A Justiça de São Paulo negou, pela quinta vez, o pedido de prisão preventiva dos policiais militares Guilherme Augusto Macedo e Bruno Carvalho Prado, acusados de matar o estudante de medicina Marco Aurélio Cardenas Acosta, de 22 anos.
A decisão foi tomada por unanimidade pela 12ª Câmara de Direito Criminal do Tribunal de Justiça de São Paulo (TJSP), que manteve o entendimento de que os réus podem continuar respondendo ao processo em liberdade, desde que cumpram as medidas cautelares determinadas pela Justiça.
Os dois policiais foram denunciados por homicídio doloso e irão a julgamento pelo Tribunal do Júri.
Tribunal manteve entendimento
Ao analisar o recurso apresentado pelos advogados da família da vítima, os desembargadores concluíram que não há requisitos legais para decretar a prisão preventiva dos acusados neste momento do processo.
Segundo o colegiado, os policiais continuam cumprindo regularmente as medidas cautelares impostas, como o comparecimento periódico à Justiça.
Além disso, os magistrados destacaram que o Ministério Público de São Paulo (MPSP) também se manifestou contra o pedido de prisão e entenderam que a assistência de acusação não possui legitimidade para requerer a medida nos moldes apresentados.
Família critica decisão
A nova decisão provocou indignação entre os familiares de Marco Aurélio.
Em manifestação pública, o pai da vítima, o médico Julio Cesar Cardenas, afirmou que recebeu o resultado com um sentimento de impotência e criticou o que classificou como excesso de formalismo jurídico.
Apesar da negativa, a família ainda poderá recorrer da decisão às instâncias superiores.
Relembre o caso
O estudante Marco Aurélio Cardenas Acosta foi morto em novembro de 2024, dentro de um hotel localizado no bairro Vila Mariana, na zona sul da capital paulista.
Segundo a denúncia, o jovem correu para o interior do estabelecimento após atingir o retrovisor de uma viatura policial.
Imagens de câmeras de segurança registraram o momento em que Marco Aurélio entra no hotel enquanto era perseguido por um policial militar armado.



Nas gravações, um dos agentes segura o estudante pelo braço.

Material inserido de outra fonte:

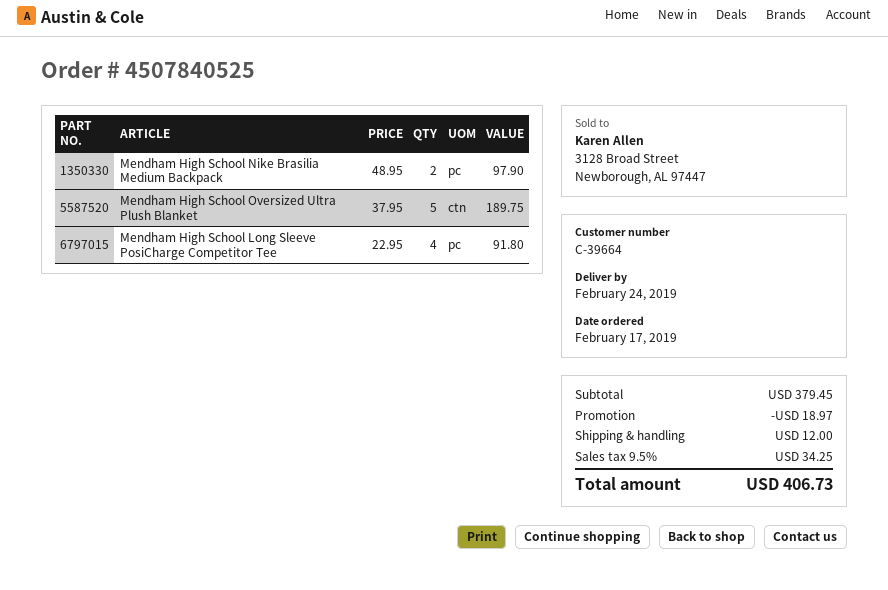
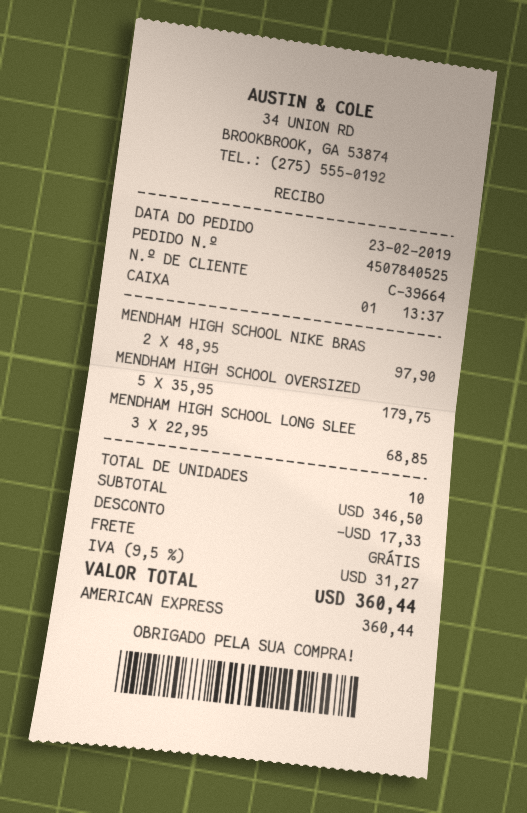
order date: 2019-02-17 -> 2019-02-23
Mendham High School Oversized Ultra Plush Blanket: 5 x 37.95 = 189.75 -> 5 x 35.95 = 179.75
Mendham High School Long Sleeve PosiCharge Competitor Tee: 4 x 22.95 = 91.80 -> 3 x 22.95 = 68.85
subtotal: 379.45 -> 346.50
discount: 18.97 -> 17.33
shipping: 12.00 -> 0.00
tax: 9.5% = 34.25 -> 9.5% = 31.27
total: 406.73 -> 360.44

Pouco depois, outro policial aparece e desfere um chute contra o jovem. Em seguida, ocorre o disparo que atingiu Marco Aurélio no abdômen.
Os policiais afirmaram no boletim de ocorrência que o estudante estava alterado, resistiu à abordagem e tentou tomar a arma de um dos agentes. No entanto, segundo a análise das imagens divulgadas, não é possível identificar essa tentativa.
Marco Aurélio foi socorrido e encaminhado ao Hospital Ipiranga, mas não resistiu aos ferimentos.